"Kamu keliru. Tuan harimau ituukan begitu wataknya."
"Menurut ibu?!"
"Tunggulah sebentar lagi!"
Si anak kelinci pun setuju. Dari rerimbunan semak, ibu dan anak kelinci itu mengamati gerak-gerik harimau-harimau itu. Semua ada tiga ekor harimau. Satu ekor harimau sedang makan. Sedang yang dua ekor lagi, mondar-mandir tidak jauh dari tempat itu. Tampaknya, dua ekor harimau itu tidak ingin pergi dari tempat itu.
"Mengapa begitu?" tanya anak kelinci dalam hati.
Tidak berapa lama, harimau yang sedang makan pun pergi. Padahal makanan masih banyak. Mungkin hanya sepertiga saja yang telah dimakannya. Sisa makanan itu ditinggalkan begitu saja. Karena ada makanan yang ditinggalkan oleh pemiliknya, dua ekor harimau yang lain pun datang berebut. Ramailah jadinya. Kedua harimau itu saling cakar, saling gigit.
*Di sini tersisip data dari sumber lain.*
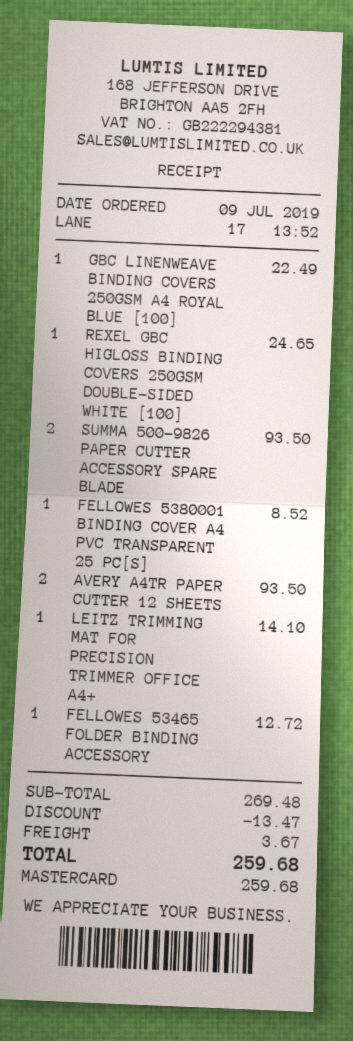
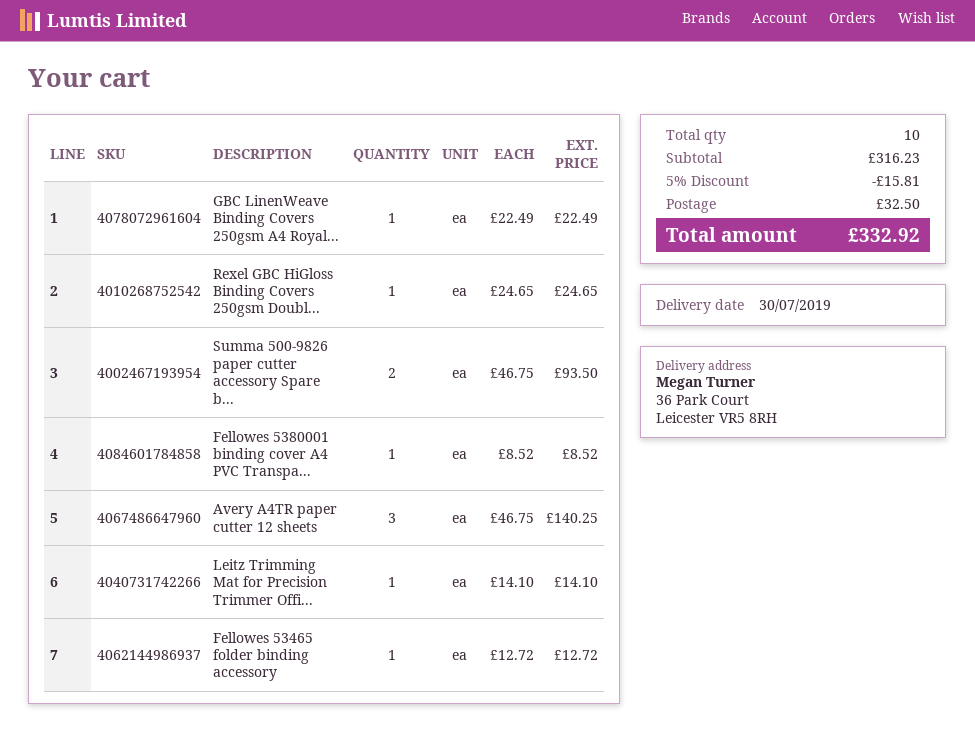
AVERY A4TR PAPER CUTTER 12 SHEETS: 2 for 93.50 -> 3 for 140.25
subtotal: 269.48 -> 316.23
discount: 13.47 -> 15.81
shipping: 3.67 -> 32.50
total: 259.68 -> 332.92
Ternyata harimau besar yang menang.
Dan dialah yang memakan makanan itu. Harimau yang kalah terpaksa menunggu lagi beberapa saat. Ia tidak mau pergi sebelum makanan itu habis. Seperti harimau sebelumnya, harimau itu pun pergi begitu saja. Makanan belum habis. Sekalipun yang enak sudah habis, tetapi ada sisa makanan yang masih bisa dimakan. Dan, harimau yang kalah yang makan sisa makanan itu.
Tiba di rumah, si anak kelinci bertanya pada ibunya. Peristiwa yang dilihatnya ketika pulang mencari sayuran membuat hatinya penasaran.
"Tingkah para harimau itu aneh ya, bu," kata anak kelinci.
"Menurut ibu itu bukan hal yang aneh. Coba ingat. Harimau itu mencari mangsa dengan bersusah payah. Setelah berhasil tentu ingin menikmatinya. Setelah kenyang, ia tidak ingin menyimpannya. Makanan yang tidak habis itu ditinggalkan begitu saja. Sebelum perutnya merasa kenyang, tak seorangpun boleh mengganggunya. Dipertahankan mati-matian makanan itu," tututr sang ibu kelinci.
"Lalu mengapa dua ekor harimau yang lain harus bertarung lebih dulu? Kok tidak memakannya bersama-sama?"